┌─ Provided records

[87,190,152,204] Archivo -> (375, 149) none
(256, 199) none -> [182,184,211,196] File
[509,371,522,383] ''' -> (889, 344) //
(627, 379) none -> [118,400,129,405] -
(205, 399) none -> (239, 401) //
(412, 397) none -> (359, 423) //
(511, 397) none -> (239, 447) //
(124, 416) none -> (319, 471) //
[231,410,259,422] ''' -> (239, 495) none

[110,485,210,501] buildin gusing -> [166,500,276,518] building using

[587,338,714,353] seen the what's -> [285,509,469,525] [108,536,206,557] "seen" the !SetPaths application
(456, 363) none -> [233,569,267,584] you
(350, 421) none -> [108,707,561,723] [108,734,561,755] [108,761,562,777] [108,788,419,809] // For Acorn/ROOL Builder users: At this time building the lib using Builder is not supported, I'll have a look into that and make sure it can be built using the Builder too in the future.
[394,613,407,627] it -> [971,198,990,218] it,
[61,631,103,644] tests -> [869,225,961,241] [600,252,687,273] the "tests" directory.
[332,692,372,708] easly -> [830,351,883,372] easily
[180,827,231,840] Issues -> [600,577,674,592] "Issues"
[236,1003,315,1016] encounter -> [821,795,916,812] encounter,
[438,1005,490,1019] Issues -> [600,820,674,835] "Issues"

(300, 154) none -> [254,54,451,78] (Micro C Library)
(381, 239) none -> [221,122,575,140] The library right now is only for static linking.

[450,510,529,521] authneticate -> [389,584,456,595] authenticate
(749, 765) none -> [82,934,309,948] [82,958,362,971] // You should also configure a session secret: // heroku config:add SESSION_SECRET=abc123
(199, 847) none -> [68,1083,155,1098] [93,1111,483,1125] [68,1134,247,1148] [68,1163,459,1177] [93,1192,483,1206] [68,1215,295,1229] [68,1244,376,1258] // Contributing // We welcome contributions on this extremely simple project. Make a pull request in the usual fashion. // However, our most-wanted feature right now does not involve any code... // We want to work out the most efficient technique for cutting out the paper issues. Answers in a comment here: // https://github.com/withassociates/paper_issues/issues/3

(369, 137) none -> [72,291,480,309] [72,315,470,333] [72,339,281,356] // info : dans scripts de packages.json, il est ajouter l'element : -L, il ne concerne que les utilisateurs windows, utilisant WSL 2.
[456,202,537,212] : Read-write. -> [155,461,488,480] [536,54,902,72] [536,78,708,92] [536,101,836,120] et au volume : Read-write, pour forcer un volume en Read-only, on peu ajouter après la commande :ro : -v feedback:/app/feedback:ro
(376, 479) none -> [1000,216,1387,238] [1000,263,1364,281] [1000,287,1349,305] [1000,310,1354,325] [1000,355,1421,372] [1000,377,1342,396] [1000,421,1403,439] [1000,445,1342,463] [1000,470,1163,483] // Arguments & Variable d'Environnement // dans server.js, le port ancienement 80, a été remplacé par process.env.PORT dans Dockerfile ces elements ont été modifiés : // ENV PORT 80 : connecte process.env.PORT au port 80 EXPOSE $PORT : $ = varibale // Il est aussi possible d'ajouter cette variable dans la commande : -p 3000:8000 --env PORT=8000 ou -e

└─

#### [Assignment]
Where the listing above has a line with "(256, 199) none -> [182,184,211,196] File", start there, and output every line exactly through the line with "[438,1005,490,1019] Issues ->", which is also included.

#### [Problem solution]
(256, 199) none -> [182,184,211,196] File
[509,371,522,383] ''' -> (889, 344) //
(627, 379) none -> [118,400,129,405] -
(205, 399) none -> (239, 401) //
(412, 397) none -> (359, 423) //
(511, 397) none -> (239, 447) //
(124, 416) none -> (319, 471) //
[231,410,259,422] ''' -> (239, 495) none

[110,485,210,501] buildin gusing -> [166,500,276,518] building using

[587,338,714,353] seen the what's -> [285,509,469,525] [108,536,206,557] "seen" the !SetPaths application
(456, 363) none -> [233,569,267,584] you
(350, 421) none -> [108,707,561,723] [108,734,561,755] [108,761,562,777] [108,788,419,809] // For Acorn/ROOL Builder users: At this time building the lib using Builder is not supported, I'll have a look into that and make sure it can be built using the Builder too in the future.
[394,613,407,627] it -> [971,198,990,218] it,
[61,631,103,644] tests -> [869,225,961,241] [600,252,687,273] the "tests" directory.
[332,692,372,708] easly -> [830,351,883,372] easily
[180,827,231,840] Issues -> [600,577,674,592] "Issues"
[236,1003,315,1016] encounter -> [821,795,916,812] encounter,
[438,1005,490,1019] Issues -> [600,820,674,835] "Issues"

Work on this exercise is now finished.